[gs-code-review] Fix for 688675 Reading / Converting PDF File
created with Adobe Lifecycle Designer 7.0
Dan Coby
dan.coby at artifex.com
Mon May 15 14:00:00 PDT 2006
I thought that I would send this out for comments. The basic problem
is that the file is broken. It has xref tables with entries that have
incorrect generation number values.
Message:
Fix for 688675 Reading / Converting PDF File created with Adobe
Lifecycle Designer 7.0.
DETAILS:
The test file has xref tables with incorrect generation numbers for
serveral entries. The xref verification logic finds the mismatch
between the generation numbers specified in the xref and the generation
numbers in the objects. It then attempts to requild the xref table.
This fails since the xref rebuild logic does not handle rebuilding
compressed object streams. As a result the file cannot be displayed.
The fix consists of three parts.
1. Change the xref verification logic to exit if compressed object
streams are detected. I am not attempting to recover objects in
compressed object streams since anything that damages a file will
generally trash any compressed data.
2. Change the logic which checks the generation number to simply
print a warning but to continue. Previously this logic would print
a warning and then reject the object. Rejecting an object generally
causes an error to occur as the PDF interpreter attempts to use the
object. The warning message was also enhanced to print both the
expected and actually generation numbers. The given test file
produces about 400 warning messages.
3. Enhance the comments for the print_xref.
-------------- next part --------------
Index: lib/pdf_base.ps
===================================================================
--- lib/pdf_base.ps (revision 6725)
+++ lib/pdf_base.ps (working copy)
@@ -418,15 +418,23 @@
QUIET not { % Create warning message if not QUIET
Generations 2 index lget 0 eq { % Check if object is free ...

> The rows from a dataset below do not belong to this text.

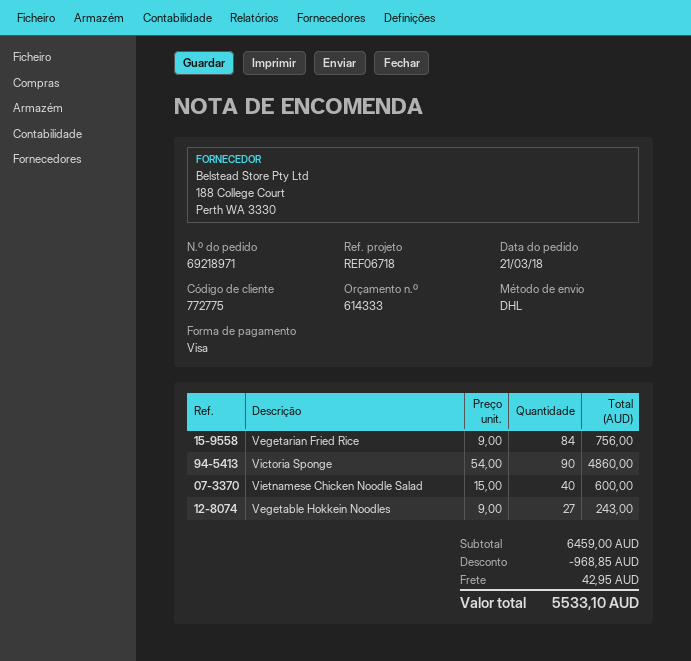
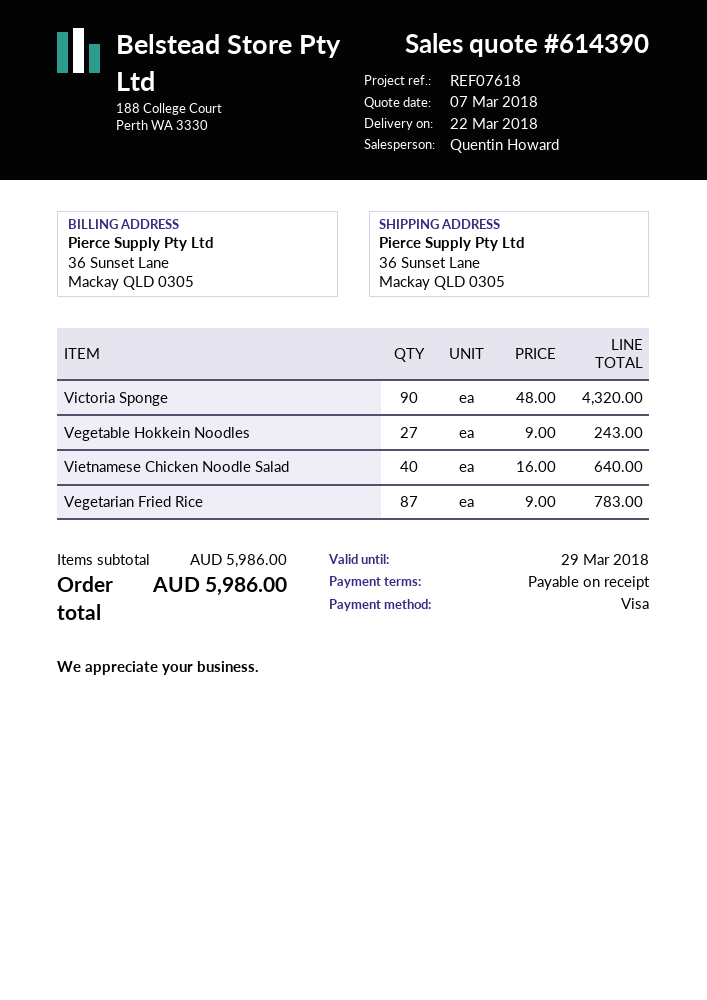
quote number: 614333 -> 614390
reference: REF06718 -> REF07618
Vegetarian Fried Rice: 84 x 9.00 = 756.00 -> 87 x 9.00 = 783.00
Victoria Sponge: 90 x 54.00 = 4860.00 -> 90 x 48.00 = 4320.00
Vietnamese Chicken Noodle Salad: 40 x 15.00 = 600.00 -> 40 x 16.00 = 640.00
subtotal: 6459.00 -> 5986.00
discount: 968.85 -> none
shipping: 42.95 -> none
total: 5533.10 -> 5986.00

( **** Warning: reference to free object: )
+ 2 index =string cvs concatstrings ( ) concatstrings % put obj #
+ exch =string cvs concatstrings ( R\n) concatstrings % put gen #
} {
( **** Warning: wrong generation: )
+ 2 index =string cvs concatstrings ( ) concatstrings % put obj #
+ exch =string cvs concatstrings % put gen #
+ (, xref gen#: ) concatstrings 1 index Generations % put xref gen #
+ exch lget 1 sub =string cvs concatstrings (\n) concatstrings
} ifelse
- 2 index =string cvs concatstrings ( ) concatstrings % put obj #
- exch =string cvs concatstrings ( R\n) concatstrings % put gen #
pdfformaterror % Output warning message
} { % Else QUIET ...
- pop % Pop generation umber
- } ifelse false % Return false if gen # not match
+ pop % Pop generation number
+ } ifelse
+ % We should return false for an incorrect generation number, however
+ % we are simply printing a warning and then returning true. This makes
+ % Ghostscript tolerant of of bad generation numbers.
+ true
} ifelse
} bind def
/R { % <object#> <generation#> R <object>
Index: lib/pdf_main.ps
===================================================================
--- lib/pdf_main.ps (revision 6725)
+++ lib/pdf_main.ps (working copy)
@@ -497,7 +497,12 @@
search_objects
exit
} if % If the entry is invalid
- } if % If not in an object stream
+ } {
+ % The object is in an object stream. We currently do not rebuild
+ % objects in an object stream. So If we find one, then abort the
+ % verification of the xref table entries.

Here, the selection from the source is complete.